How an obscure atmospheric phenomenon causes catastrophic flooding in California

By Chad Small  |  April 25, 2024

Tulare, California once sat next to the largest lake west of the Mississippi River. During the late 19th century, diversions for municipal and agricultural water use drained the lake dry, and much of the one-time lake bed was repurposed for agriculture. In the century since the lake dried up, it has refilled a handful of times with disastrous results. Last year, the Tulare region—part of Central California’s San Joaquin Valley—was inundated with rain, flooding over 100,000 acres. Projected damages were immense. Nearby farms were looking at over $300 million in losses. Though rare, these floods always have the same culprit: atmospheric rivers.

Atmospheric rivers bring tremendous amounts of moisture from the tropics to the US West Coast. The flood risk of a large-enough atmospheric river can be huge. Christopher Castellano, a meteorology staff researcher at the Center for Western Weather and Water Extremes, says “just a couple of events can really make or break your water year.” Lately, California has seen event after event during its winter rainy season, with often catastrophic results—like the refilling of Lake Tulare.

Landsat satellite images in false color show farm fields in Tulare Lake on February 1, 2023 (left), and on April 30, 2023, after the flooding of the lakebed. (NASA Earth Observatory)

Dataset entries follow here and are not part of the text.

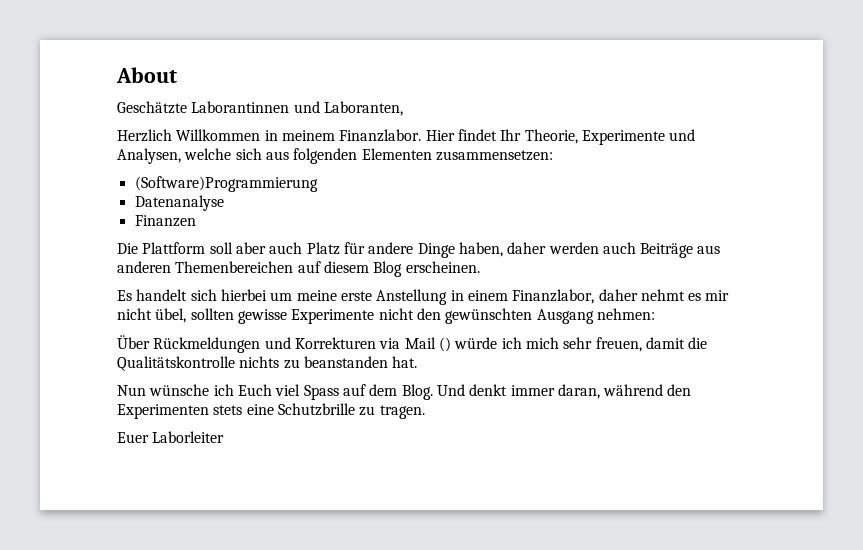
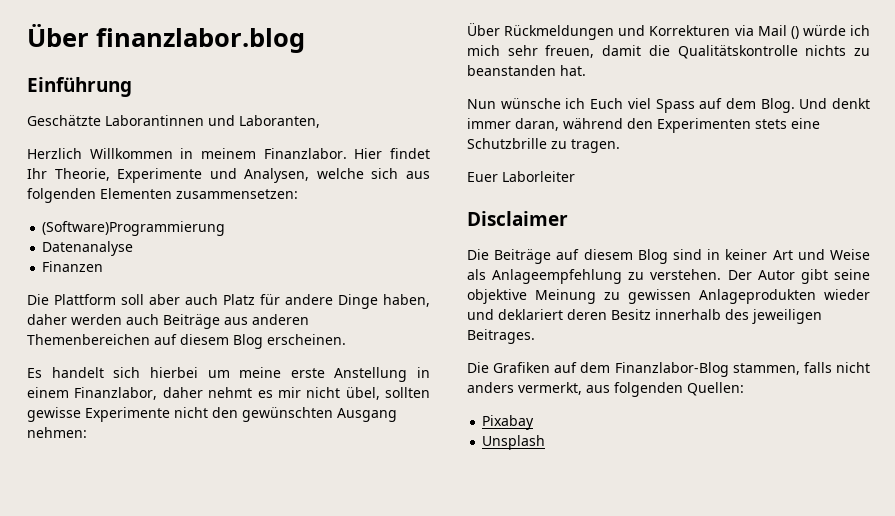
[116,67,177,83] About -> [27,23,305,53] [27,77,132,97] Über finanzlabor.blog // Einführung
(225, 437) none -> [467,211,568,226] [467,249,870,264] [467,269,870,284] [467,289,870,304] [467,309,822,324] [467,329,535,344] [467,362,870,377] [467,382,744,397] [482,415,535,430] [482,435,546,450] // Disclaimer // Die Beiträge auf diesem Blog sind in keiner Art und Weise als Anlageempfehlung zu verstehen. Der Autor gibt seine objektive Meinung zu gewissen Anlageprodukten wieder und deklariert deren Besitz innerhalb des jeweiligen Beitrages. // Die Grafiken auf dem Finanzlabor-Blog stammen, falls nicht anders vermerkt, aus folgenden Quellen: // Pixabay // Unsplash

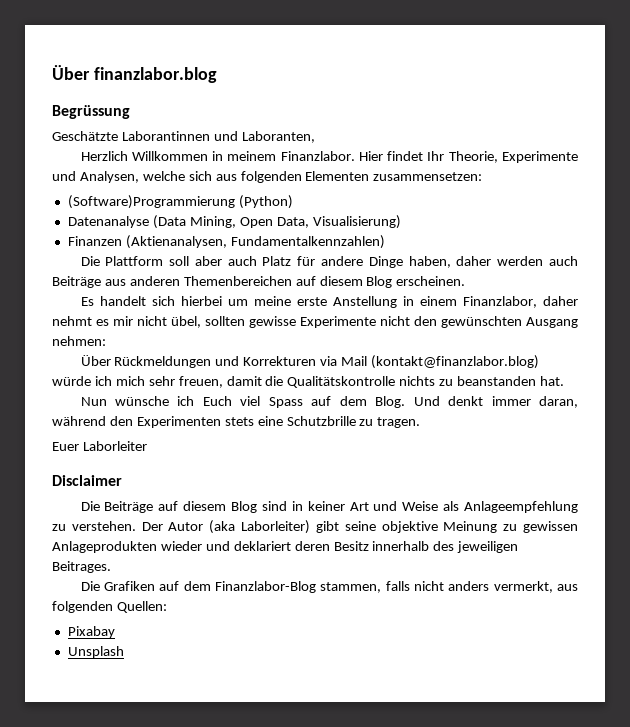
[27,77,132,97] Einführung -> [52,105,130,119] Begrüssung
(226, 228) none -> [238,195,293,209] (Python)
(134, 248) none -> [152,215,401,229] (Data Mining, Open Data, Visualisierung)
(104, 266) none -> [125,235,385,249] (Aktienanalysen, Fundamentalkennzahlen)
[790,26,799,39] () -> [371,355,540,369] (kontakt@finanzlabor.blog)
(795, 275) none -> [209,520,311,534] (aka Laborleiter)

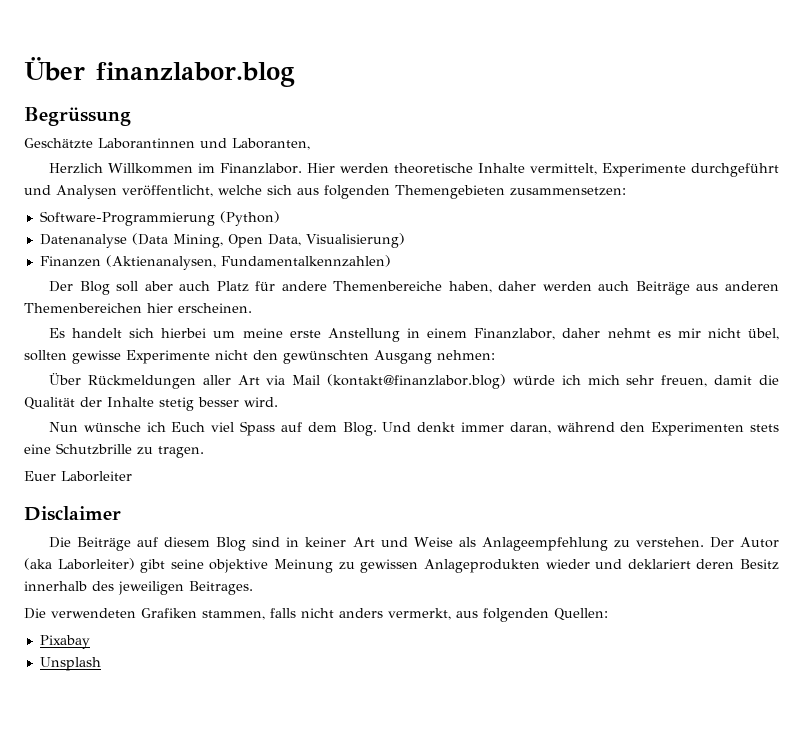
[212,151,578,163] [52,171,139,183] in meinem Finanzlabor. Hier findet Ihr Theorie, Experimente und Analysen, -> [197,163,779,177] [24,185,213,199] im Finanzlabor. Hier werden theoretische Inhalte vermittelt, Experimente durchgeführt und Analysen veröffentlicht,
[305,171,370,181] Elementen -> [395,185,505,199] Themengebieten
[67,195,235,209] (Software)Programmierung -> [39,211,215,226] Software-Programmierung
[80,256,164,266] Die Plattform -> [48,281,110,295] Der Blog
[368,256,403,268] Dinge -> [333,281,443,291] Themenbereiche
[295,276,393,288] auf diesem Blog -> [147,303,173,313] hier
[215,356,317,366] und Korrekturen -> [202,375,260,385] aller Art
[287,376,565,388] Qualitätskontrolle nichts zu beanstanden hat. -> [24,397,278,411] Qualität der Inhalte stetig besser wird.
[103,581,316,593] Grafiken auf dem Finanzlabor-Blog -> [51,608,197,618] verwendeten Grafiken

Until recently, climate and weather forecasting haven’t been up to the task of giving local and state governments the warnings they need to prepare for atmospheric rivers. The National Oceanic and Atmospheric Administration (NOAA) Seasonal Outlook for the first three months of 2023, for example, predicted dryness across much of California. The reality couldn’t have been more different. Record-breaking flooding swamped much of the state last year.

How could the seasonal outlook have been so wrong? It really comes down to what NOAA’s seasonal outlook is capable of predicting. NOAA’s seasonal outlook is based on the expected state of the climate affecting the West Coast—often predicated on the movements of warm water in the Pacific Ocean that create conditions known as El Niño and La Niña. These climate conditions—generally associated with wetter and drier West Coast weather, respectively—can take place over the course of years, far longer than a storm that might last for a few days. This means that the outlook is working to forecast the expected seasonal pattern, while missing heavy rainfall events that could happen on shorter timescales. As climate change progresses, many predictions of what will happen are based on climate, rather than weather, meaning that an atmospheric river-like event can totally upend expectations.

To more accurately predict natural disasters, forecasters—present and future—need a bridge that connects shorter-term weather and longer-term climate. And that bridge needs to be observable and predictable, and be globally applicable. For atmospheric rivers, that bridge is the Madden Julian Oscillation.

The Madden Julian Oscillation (MJO) contains an area of high  potential rainfall preceded and followed by exceptionally dry areas. Its effects are felt in different regions of the world as it cycles and moves eastward around the globe, restarting every 30-60 days. (Met Office animation; Open Government Licence v3.0)
The Madden Julian Oscillation (MJO) contains an area of high potential rainfall preceded and followed by exceptionally dry areas. Its effects are felt in different regions of the world as it cycles and moves eastward around the globe, restarting every 30-60 days. (Met Office animation; Open Government Licence v3.0)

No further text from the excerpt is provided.